Life, Animated, a new award-winning documentary about Owen Suskind, a young adult with autism, shows how his family learned to communicate and to connect with him through Disney films. It beautifully illustrates how there is no one-size-fits-all solution for families to follow. This is not always an easy message for families of persons with autism to internalize, however.
In the work that we do as a developmental pediatrician and a speech-language pathologist and intervention researcher, we see that when a child receives a diagnosis of autism, parents often look for a clear path to treatment. Usually, by the time they come to us, they already will have looked online for answers. Online, they will be faced with a dizzying array of choices for possible treatments, from essential oils to speech therapy. It can be confusing when blog posts and celebrity profiles suggest one approach for intervention while peer-reviewed scientific publications may suggest another one. When deciding between a compelling anecdote with a video on a blog versus a chart with means and standard deviations, it is not surprising that parents may choose an easier-to-digest but non-evidence-based intervention.
Many of these interventions are termed complementary and alternative treatments. They are either done in addition to conventional treatment or completely outside of it. According to the 2012 National Health Interview Survey, approximately 11.6 percent of children had been given or undergone a complementary treatment in the past year, including dietary supplements. Some of the more common treatments seen in our practices include the gluten-free/casein-free diet, dietary supplements including omega-3 fatty acids, and melatonin.
Susan E. Levy and Susan L. Hyman from the University of Pennsylvania School of Medicine and the University of Rochester School of Medicine, respectively, published a review of the evidence surrounding complementary and alternative treatments. They found that some practices have emerging evidence to support their use, and others do not. For example, one treatment that has evidence against its use is secretin, while melatonin has emerging evidence to support that it can be helpful.
Researchers from Harvard and Southwestern Vermont Medical Center examined the prevalence of parents who give complementary and alternative treatments to their children with autism. Of the 112 parents surveyed, 74 percent of children were treated with complementary and alternative medical treatments. These were not found to be harmful but not necessarily helpful either. Generally, more is known about usage rates of these treatments than their efficacy and safety.

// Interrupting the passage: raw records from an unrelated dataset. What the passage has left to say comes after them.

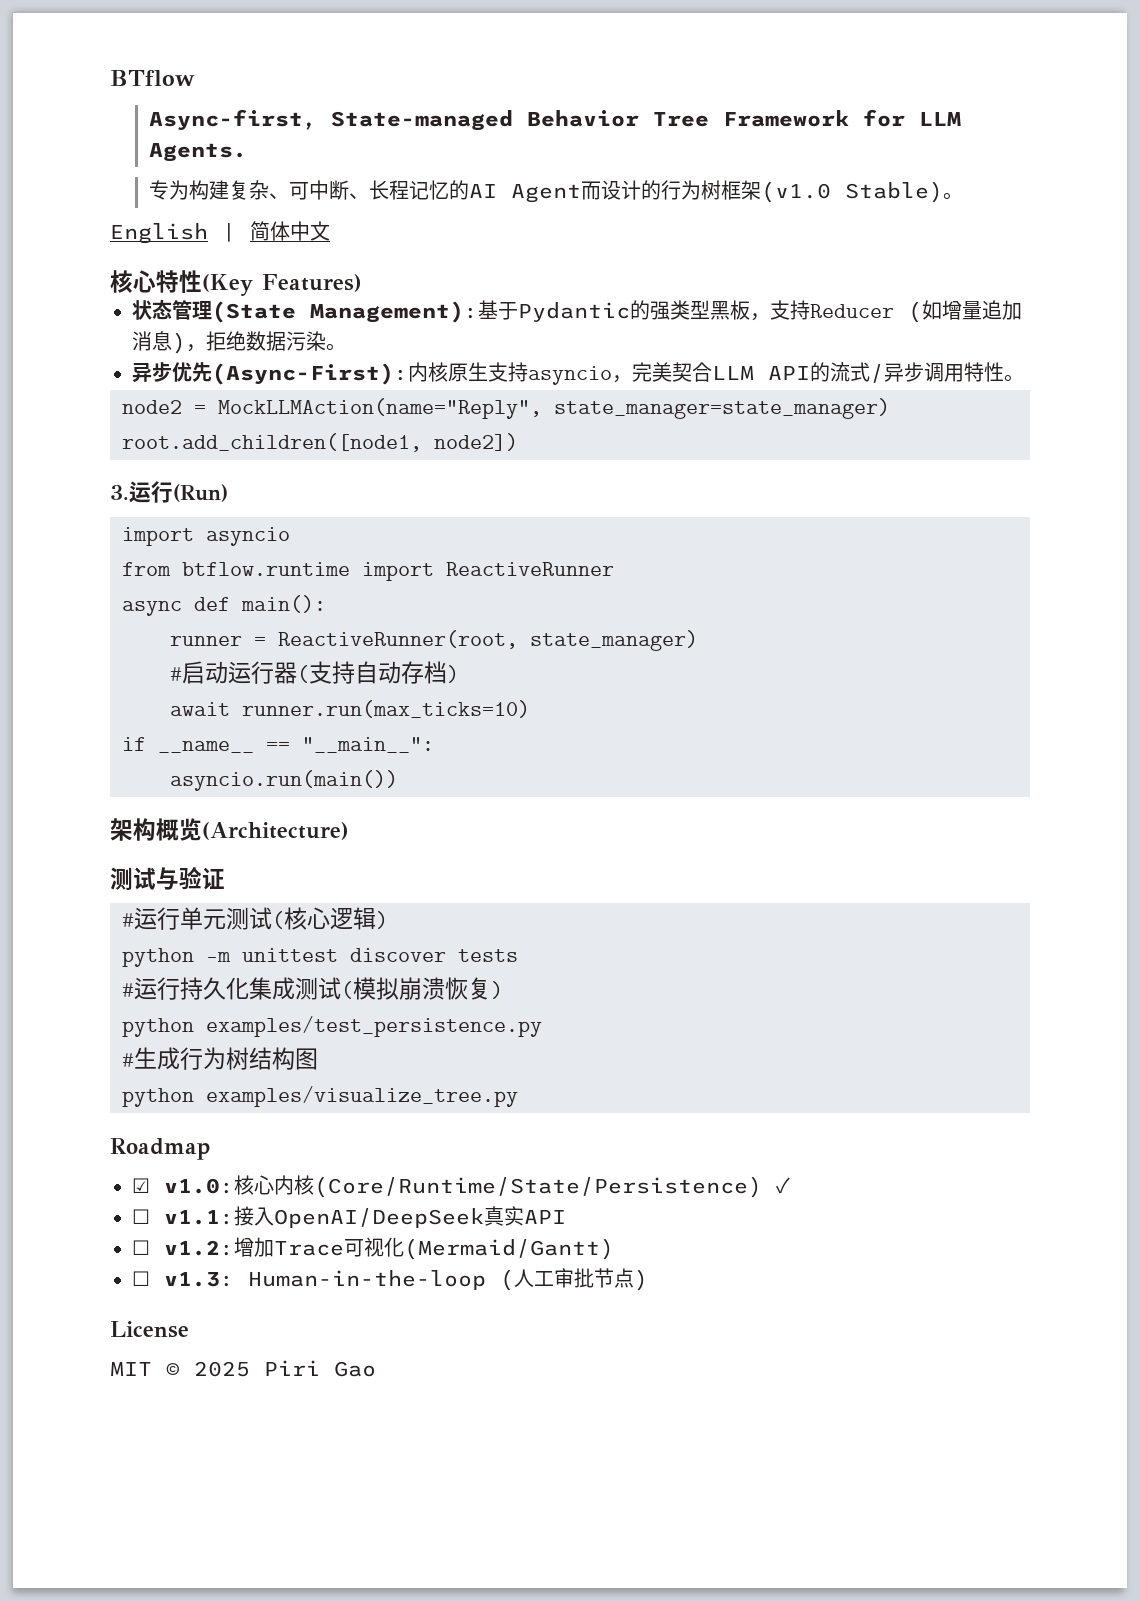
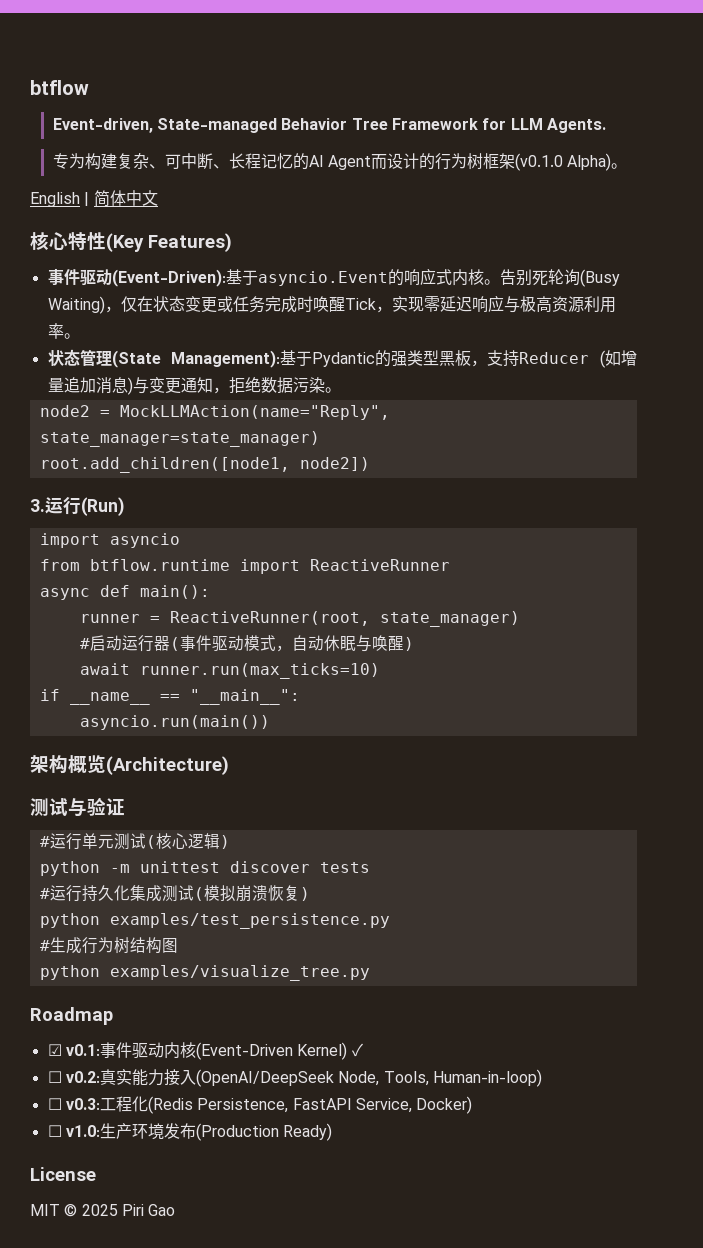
- BTflow
- Async-first, State-managed Behavior Tree Framework for LLM Agents.
+ btflow
+ Event-driven, State-managed Behavior Tree Framework for LLM Agents.
- 专为构建复杂、可中断、长程记忆的AI Agent而设计的行为树框架(v1.0 Stable)。
+ 专为构建复杂、可中断、长程记忆的AI Agent而设计的行为树框架(v0.1.0 Alpha)。
+ 事件驱动(Event-Driven):基于asyncio.Event的响应式内核。告别死轮询(Busy Waiting)，仅在状态变更或任务完成时唤醒Tick，实现零延迟响应与极高资源利用率。
- 状态管理(State Management):基于Pydantic的强类型黑板，支持Reducer (如增量追加消息)，拒绝数据污染。
+ 状态管理(State Management):基于Pydantic的强类型黑板，支持Reducer (如增量追加消息)与变更通知，拒绝数据污染。
- 异步优先(Async-First):内核原生支持asyncio，完美契合LLM API的流式/异步调用特性。
- #启动运行器(支持自动存档)
+ #启动运行器(事件驱动模式，自动休眠与唤醒)
- ☑ v1.0:核心内核(Core/Runtime/State/Persistence) ✓
- ☐ v1.1:接入OpenAI/DeepSeek真实API
- ☐ v1.2:增加Trace可视化(Mermaid/Gantt)
- ☐ v1.3: Human-in-the-loop (人工审批节点)
+ ☑ v0.1:事件驱动内核(Event-Driven Kernel) ✓
+ ☐ v0.2:真实能力接入(OpenAI/DeepSeek Node, Tools, Human-in-loop)
+ ☐ v0.3:工程化(Redis Persistence, FastAPI Service, Docker)
+ ☐ v1.0:生产环境发布(Production Ready)

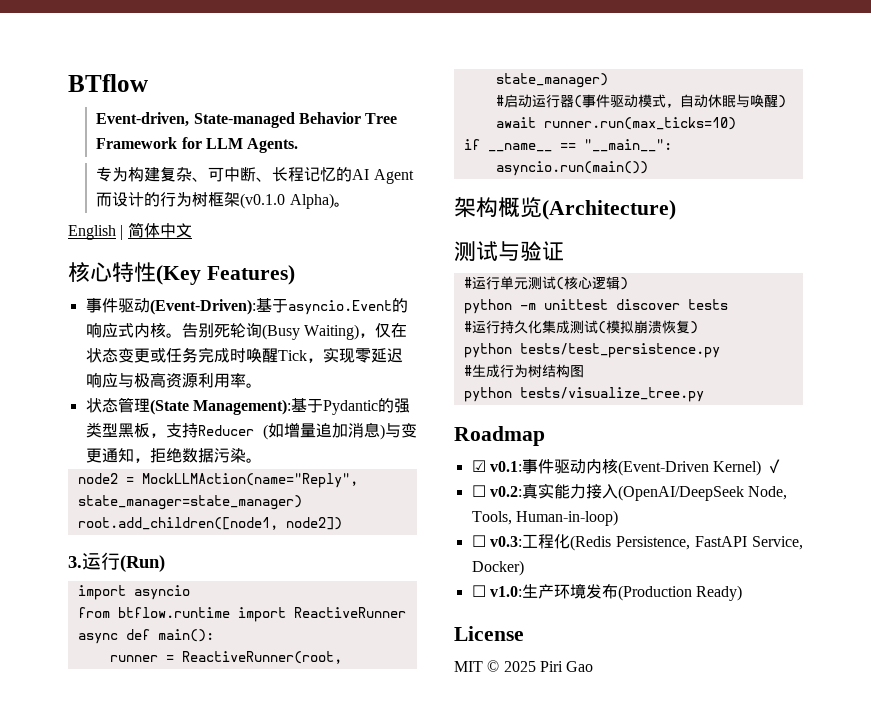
- btflow
+ BTflow
- python examples/test_persistence.py
+ python tests/test_persistence.py
- python examples/visualize_tree.py
+ python tests/visualize_tree.py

It is understandable that these treatments are popular. Evidence-based medical treatments like speech and language therapy and behavior-based interventions may not be accessible to every family compared with complementary and alternative medical treatments. Plus, the latter give parents something to do and something to do today. It can restore a sense of control when circumstances seem so out of their control. Further, unproven non-medical treatments may seem safer, less expensive, or a faster option than medical treatments.
The increase in complementary and alternative treatments is having a real impact on kids’ health, however, as well as the relationship between families and physicians, as parents and clinicians may disagree about what powerful anecdotes say versus what the research says.
While we understand why complementary and alternative treatment options are compelling, we cannot in good conscience endorse their use. Ultimately, quality, evidence-based interventions will be most effective for helping their child. Thus, we need to bridge the gap by increasing efforts to make those options more accessible to families of all financial means and geographic locations.
Further, since complementary and alternative methods are growing in popularity, to better help families make the right decisions, clinicians need to create an open, non-judgmental space that includes a dialogue about these different paths of intervention. They cannot dismiss complementary and alternative ones out of hand or make parents feel bad for considering or using them. They do need to respectfully discuss the risks and benefits of possible treatments, suggest what may be most effective, and then partner with parents to monitor their child’s progress.
Researchers and clinicians also can help parents and caregivers make more informed decisions by making their study findings more accessible, both on- and offline. Of course, this is easier to do when clinicians and researchers, like us, work together. For instance, Dr. Roberts and her colleague, Dr. Kaiser, at Vanderbilt University studied early interventions for young children with language delays and found preliminary evidence supporting the benefits of caregiver involvement in the children’s therapies. Now this research informs how Dr. Bauer counsels the parents of children in her clinics. When they inquire if they should be involved in their children’s therapies, she can point to this research to say that there is evidence that it can be beneficial for them to be part of it.
Parents do not want to miss out on treatments that could help their child. By working together in a more intentional way, clinicians, researchers and parents can make a treatment plan individualized to each child that can best help her or him thrive
Increasing parents’ access to medical interventions cannot change overnight, but the crucial first step can be for clinicians and researchers to acknowledge the full range of interventions and talk parents through them in a non-judgmental way.